_ABOUT THIS EXERCISE_:
For the data below, report only the number of lines containing the string "ECOBIOEBRO".

_MATERIAL SHOWN_:
------------------------------------------------------------------------
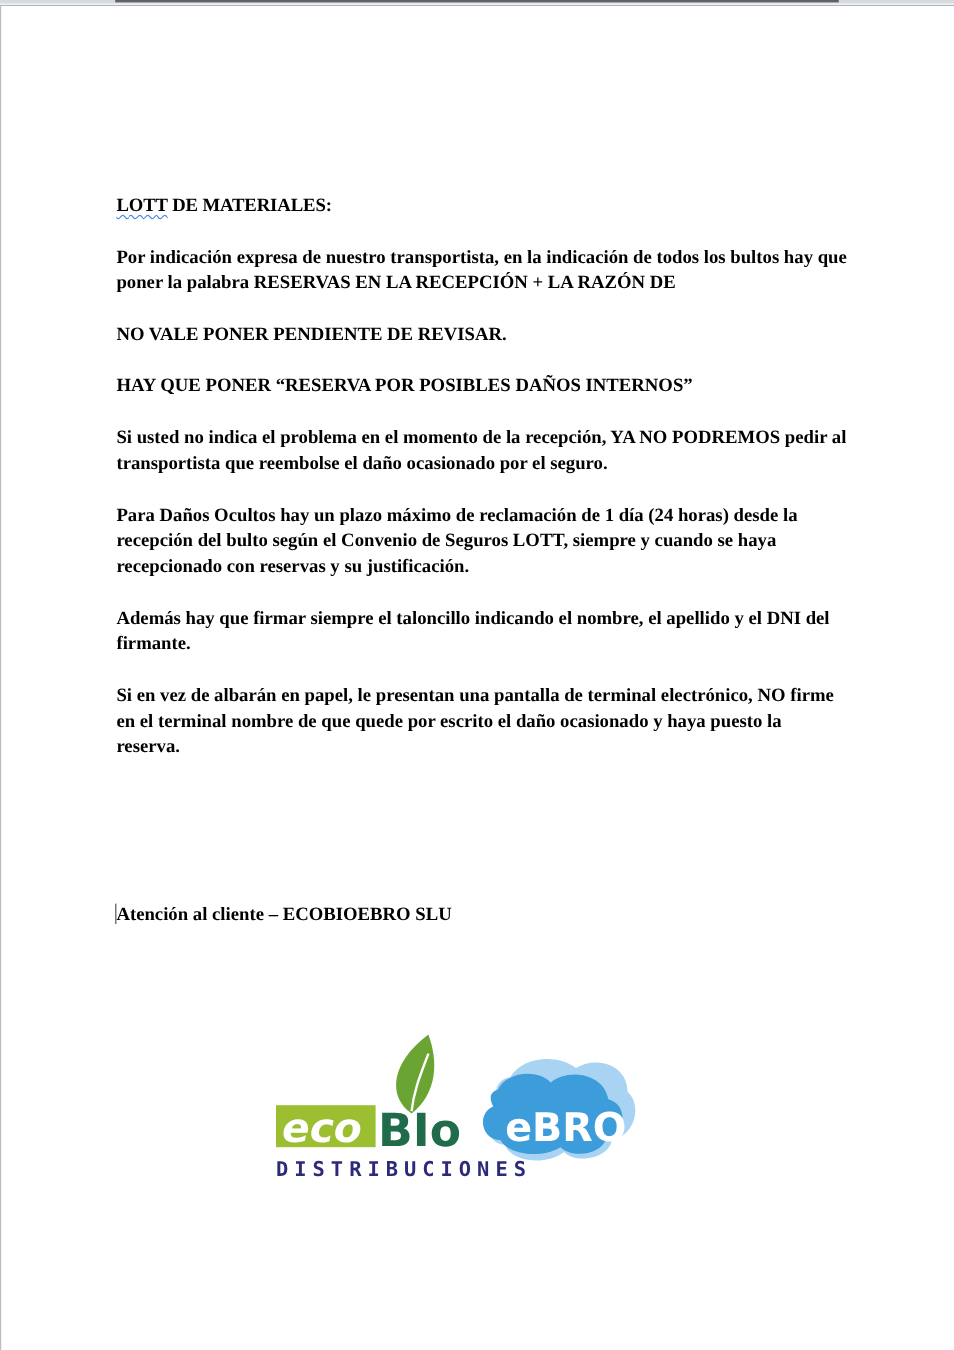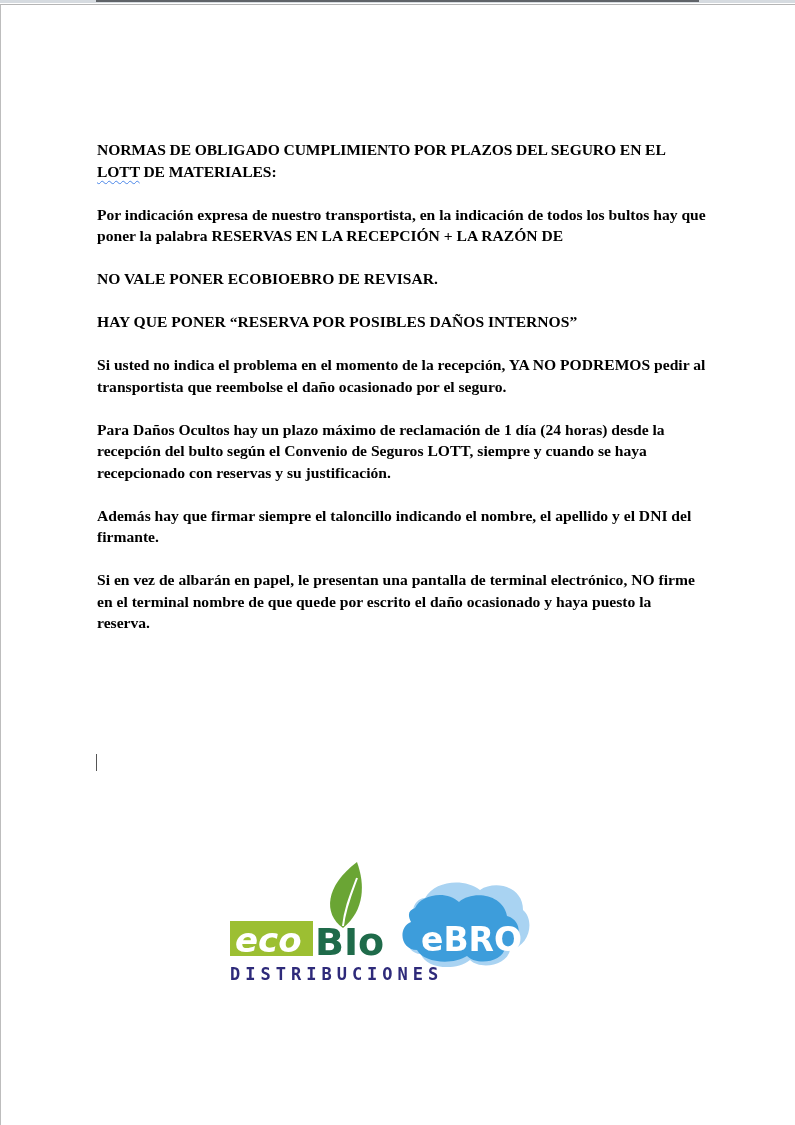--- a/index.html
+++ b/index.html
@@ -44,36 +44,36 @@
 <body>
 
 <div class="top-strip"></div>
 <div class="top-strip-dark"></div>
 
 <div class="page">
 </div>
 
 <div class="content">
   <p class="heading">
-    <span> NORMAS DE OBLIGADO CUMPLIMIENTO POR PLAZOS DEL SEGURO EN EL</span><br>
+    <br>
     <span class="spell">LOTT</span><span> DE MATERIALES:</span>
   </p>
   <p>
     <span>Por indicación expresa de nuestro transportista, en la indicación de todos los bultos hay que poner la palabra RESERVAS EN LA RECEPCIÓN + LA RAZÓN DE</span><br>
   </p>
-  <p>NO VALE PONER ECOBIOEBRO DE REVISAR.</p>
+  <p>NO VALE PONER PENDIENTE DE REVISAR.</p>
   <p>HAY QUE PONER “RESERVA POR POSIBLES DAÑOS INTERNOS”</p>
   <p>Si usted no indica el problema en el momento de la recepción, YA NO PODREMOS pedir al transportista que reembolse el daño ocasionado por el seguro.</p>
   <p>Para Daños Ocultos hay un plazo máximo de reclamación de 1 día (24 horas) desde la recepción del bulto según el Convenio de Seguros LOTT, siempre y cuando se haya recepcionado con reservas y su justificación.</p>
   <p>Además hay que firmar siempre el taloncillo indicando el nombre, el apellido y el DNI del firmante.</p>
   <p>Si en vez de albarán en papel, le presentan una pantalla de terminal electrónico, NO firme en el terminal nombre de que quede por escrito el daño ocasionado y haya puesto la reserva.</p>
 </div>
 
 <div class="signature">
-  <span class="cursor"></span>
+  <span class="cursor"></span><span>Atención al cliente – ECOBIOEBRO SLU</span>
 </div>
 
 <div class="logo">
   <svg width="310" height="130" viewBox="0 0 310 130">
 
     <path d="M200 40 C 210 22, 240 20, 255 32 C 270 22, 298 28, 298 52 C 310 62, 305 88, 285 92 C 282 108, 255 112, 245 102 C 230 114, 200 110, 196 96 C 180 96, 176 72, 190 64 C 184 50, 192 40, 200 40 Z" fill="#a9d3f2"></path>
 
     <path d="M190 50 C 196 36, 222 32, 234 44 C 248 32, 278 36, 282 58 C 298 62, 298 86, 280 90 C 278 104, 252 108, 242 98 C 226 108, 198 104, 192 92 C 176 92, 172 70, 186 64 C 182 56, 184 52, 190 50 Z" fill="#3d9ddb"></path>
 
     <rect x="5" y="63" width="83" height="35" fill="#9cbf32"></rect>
------------------------------------------------------------------------
_RESPONSE TO THIS TASK_:
2